* **PROBLEM DETAILS**:
Only the lines holding "class" are wanted here; copy each from the listing.

* **STORED DATA**:
------------------------------------------------------------

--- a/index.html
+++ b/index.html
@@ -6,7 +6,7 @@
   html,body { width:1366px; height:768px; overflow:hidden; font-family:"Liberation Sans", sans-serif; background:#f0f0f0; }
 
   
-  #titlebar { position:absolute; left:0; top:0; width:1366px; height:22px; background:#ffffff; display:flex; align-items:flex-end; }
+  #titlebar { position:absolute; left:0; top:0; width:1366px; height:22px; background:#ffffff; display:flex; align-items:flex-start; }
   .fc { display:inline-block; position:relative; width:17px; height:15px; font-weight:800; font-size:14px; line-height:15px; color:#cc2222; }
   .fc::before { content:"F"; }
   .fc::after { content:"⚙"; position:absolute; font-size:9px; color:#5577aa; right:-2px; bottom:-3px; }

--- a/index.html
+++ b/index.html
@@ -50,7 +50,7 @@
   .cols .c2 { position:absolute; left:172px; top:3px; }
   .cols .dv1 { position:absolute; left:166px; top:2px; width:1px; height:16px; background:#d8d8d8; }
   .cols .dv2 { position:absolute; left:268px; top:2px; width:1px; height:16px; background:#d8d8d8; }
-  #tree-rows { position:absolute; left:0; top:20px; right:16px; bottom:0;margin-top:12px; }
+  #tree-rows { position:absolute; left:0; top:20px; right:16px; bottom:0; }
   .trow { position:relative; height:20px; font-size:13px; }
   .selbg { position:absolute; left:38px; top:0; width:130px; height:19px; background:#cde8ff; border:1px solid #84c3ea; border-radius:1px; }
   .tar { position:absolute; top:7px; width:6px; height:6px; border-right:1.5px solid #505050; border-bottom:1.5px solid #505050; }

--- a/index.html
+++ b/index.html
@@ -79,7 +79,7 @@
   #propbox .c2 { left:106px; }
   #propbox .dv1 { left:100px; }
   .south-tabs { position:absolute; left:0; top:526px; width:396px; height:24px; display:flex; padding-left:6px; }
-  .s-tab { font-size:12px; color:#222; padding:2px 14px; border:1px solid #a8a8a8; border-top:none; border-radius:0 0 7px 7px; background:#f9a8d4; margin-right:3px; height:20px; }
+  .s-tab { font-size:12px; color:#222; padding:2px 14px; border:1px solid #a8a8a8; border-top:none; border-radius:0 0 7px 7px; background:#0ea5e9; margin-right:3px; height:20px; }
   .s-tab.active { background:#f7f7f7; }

------------------------------------------------------------

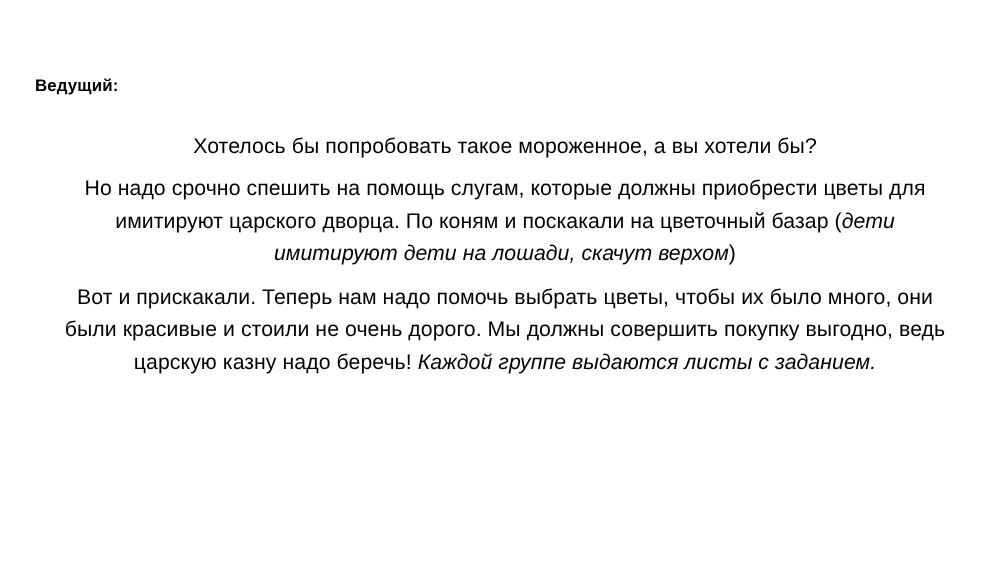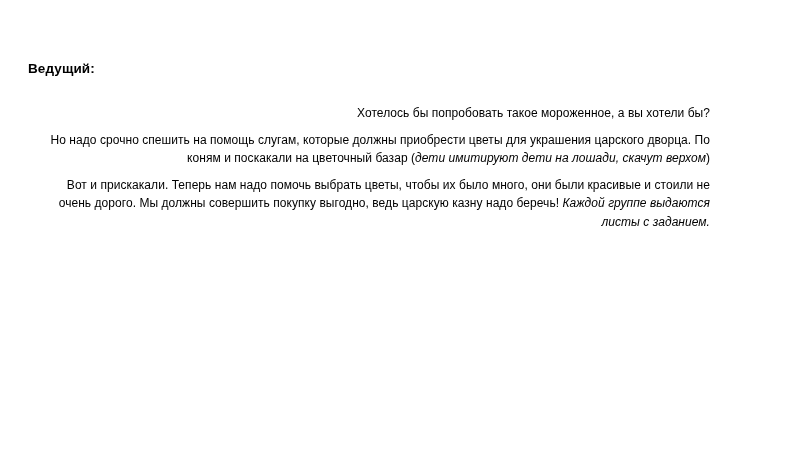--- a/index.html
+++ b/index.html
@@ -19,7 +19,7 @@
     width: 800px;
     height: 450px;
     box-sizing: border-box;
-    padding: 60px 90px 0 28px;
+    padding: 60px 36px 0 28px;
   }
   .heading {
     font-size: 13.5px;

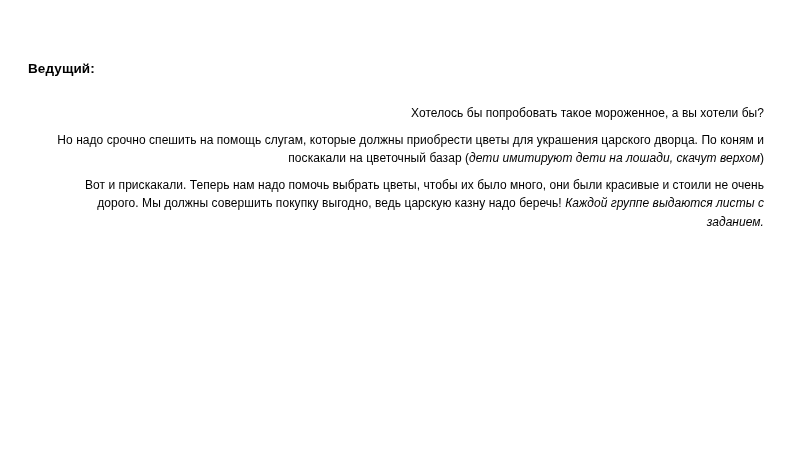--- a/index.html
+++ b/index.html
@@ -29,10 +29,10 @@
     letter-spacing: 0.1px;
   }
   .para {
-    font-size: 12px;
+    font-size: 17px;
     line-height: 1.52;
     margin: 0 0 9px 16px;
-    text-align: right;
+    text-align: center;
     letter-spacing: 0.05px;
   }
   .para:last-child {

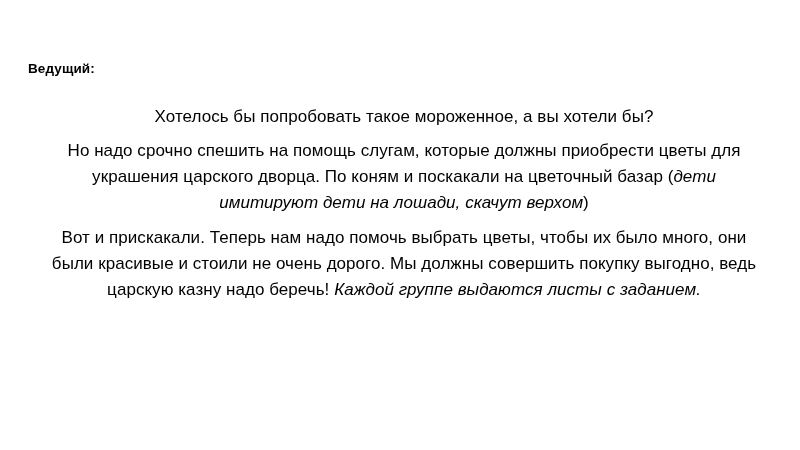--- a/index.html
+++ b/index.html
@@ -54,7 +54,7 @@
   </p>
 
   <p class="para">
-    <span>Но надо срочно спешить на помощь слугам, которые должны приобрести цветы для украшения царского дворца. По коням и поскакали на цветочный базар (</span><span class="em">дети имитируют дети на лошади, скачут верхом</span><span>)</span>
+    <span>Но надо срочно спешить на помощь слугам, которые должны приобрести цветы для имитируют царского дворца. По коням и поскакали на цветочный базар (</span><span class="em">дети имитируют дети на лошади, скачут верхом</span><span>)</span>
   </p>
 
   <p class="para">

------------------------------------------------------------

* **RESULT OF THIS TASK**:
   <p class="para">
-    <span>Но надо срочно спешить на помощь слугам, которые должны приобрести цветы для украшения царского дворца. По коням и поскакали на цветочный базар (</span><span class="em">дети имитируют дети на лошади, скачут верхом</span><span>)</span>
+    <span>Но надо срочно спешить на помощь слугам, которые должны приобрести цветы для имитируют царского дворца. По коням и поскакали на цветочный базар (</span><span class="em">дети имитируют дети на лошади, скачут верхом</span><span>)</span>
   <p class="para">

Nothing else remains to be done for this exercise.